Host: Off script a little… will I be talking to my computer, my phone, a HoloLens? Who am I asking? Where am I asking? What device? Is that so “out there” as well?

T.J. Hazen: Uh, yeah, I don’t know how to think about where devices are going. You know, when I was a kid, I watched the original Star Trek, you know, and everything on there, it seemed like a wildly futuristic thing, you know? And then fifteen, twenty years later, everybody’s got their own little “communicator.”

Host: Oh my gosh.

T.J. Hazen: And so, uh, you know, the fact that we’re now beyond where Star Trek predicted we would be, you know, that itself, is impressive to me. So, I don’t want to speculate where the devices are going. But I do think that this ability to answer questions, it’s going to get better and better. We’re going to be more interconnected. We’re going to have more access to data. The range of things that computers will be able to answer is going to continue to expand. And I’m not quite sure exactly what it looks like in the future, to be honest, but, you know, I know it’s going to get better and easier to get information. I’m a little less worried about, you know, what the form factor is going to be. I’m more worried about how I’m going to actually answer questions reliably.

Host: Well it’s story time. Tell us a little bit about yourself, your life, your path to MSR. How did you get interested in computer science research and how did you land where you are now working from Microsoft Research in New England for Montreal?

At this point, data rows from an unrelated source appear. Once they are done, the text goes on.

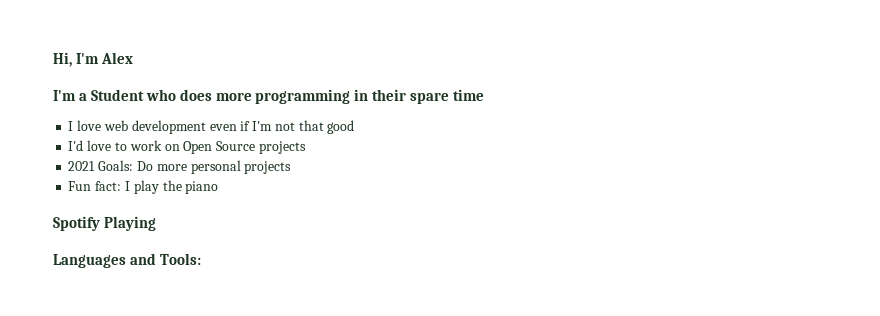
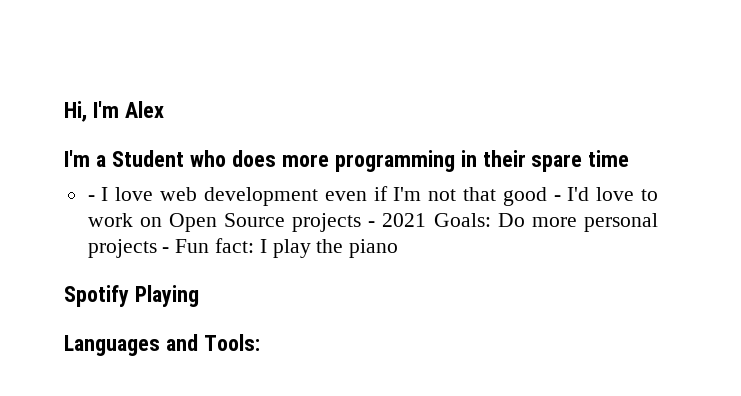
- I love web development even if I'm not that good
- I'd love to work on Open Source projects
- 2021 Goals: Do more personal projects
- Fun fact: I play the piano
+ - I love web development even if I'm not that good - I'd love to work on Open Source projects - 2021 Goals: Do more personal projects - Fun fact: I play the piano

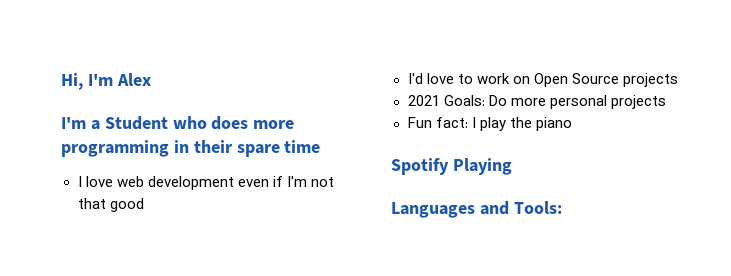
- - I love web development even if I'm not that good - I'd love to work on Open Source projects - 2021 Goals: Do more personal projects - Fun fact: I play the piano
+ I love web development even if I'm not that good
+ I'd love to work on Open Source projects
+ 2021 Goals: Do more personal projects
+ Fun fact: I play the piano

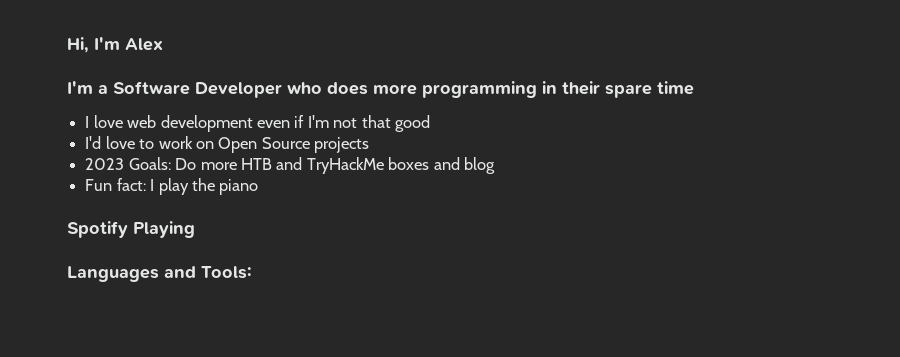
- I'm a Student who does more programming in their spare time
+ I'm a Software Developer who does more programming in their spare time
- 2021 Goals: Do more personal projects
+ 2023 Goals: Do more HTB and TryHackMe boxes and blog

T.J. Hazen: Right. Well, I’ve never been one to long-term plan for things. I’ve always gone from what I find interesting to the next thing I find interesting. I never had a really serious, long-term goal. I didn’t wake up some morning when I was seven and say, oh, I want to be a Principal Research Manager at Microsoft in my future! I didn’t even know what Microsoft was when I was seven. I went to college and I just knew I wanted to study computers. I didn’t know really what that meant at the time, it just seemed really cool.

Host: Yeah.

T.J. Hazen: I had an Apple II when I was a kid and I learned how to do some basic programming. And then I, you know, was going through my course work. I was, in my junior year, I was taking a course in audio signal processing and in the course of that class, we got into a discussion about speech recognition, which to me was, again, it was Star Trek. It was something I saw on TV. Of course, now it was Next Generation….!

Host: Right!

T.J. Hazen: But you know, you watch the next generation of Star Trek and they’re talking to the computer and the computer is giving them answers and here somebody is telling me you know there’s this guy over in the lab for computer science, Victor Zue, and he’s building systems that recognize speech and give answers to questions! And to me, that was science-fiction. So, I went over and asked the guy, you know, I heard you’re building a system, and can I do my bachelor’s thesis on this? And he gave me a demo of the system – it was called Voyager – and he asked a question, I don’t remember the exact question, but it was probably something like, show me a map of Harvard Square. And the system starts chugging along and it’s showing results on the screen as it’s going. And it literally took about two minutes for it to process the whole thing. It was long enough that he actually explained to me how the entire system worked while it was processing. But then it came back, and it popped up a map of Harvard Square on the screen. And I was like, ohhh my gosh, this is so cool, I have to do this! So, I did my bachelor’s thesis with him and then I stayed on for graduate school. And by seven years later, we had a system that was running in real time. We had a publicly available system in 1997 that you could call up on a toll-free number and you could ask for weather reports and weather information for anywhere in the United States. And so, the idea that it went from something that was “Star Trek” to something that I could pick up my phone, call a number and, you know, show my parents, this is what I’m working on, it was astonishing how fast that developed! I stayed on in that field with that research group. I was at MIT for another fifteen years after I graduated. At some point, a lot of the things that we were doing, they moved from the research lab to actually being real.

Host: Right.

T.J. Hazen: So, like twenty years after I went and asked to do my bachelor’s thesis, Siri comes out, okay? And so that was our goal. They were like, twenty years ago, we should be able to have a device where you can talk to it and it gives you answers and twenty years later there it was. So, that, for me, that was a queue that maybe it’s time to go where the action is, which was in companies that were building these things. Once you have a large company like Microsoft or Google throwing their resources behind these hard problems, then you can’t compete when you’re in academia for that space. You know, you have to move on to something harder and more far out. But I still really enjoyed it. So, I joined Microsoft to work on Cortana…

Host: Okay…

T.J. Hazen: …when we were building the first version of Cortana. And I spent a few years working on that. I’ve worked on some Bing products. I then spent some time in Azure trying to transfer these things so that companies that had the similar types of problems could solve their problems on Azure with our technology.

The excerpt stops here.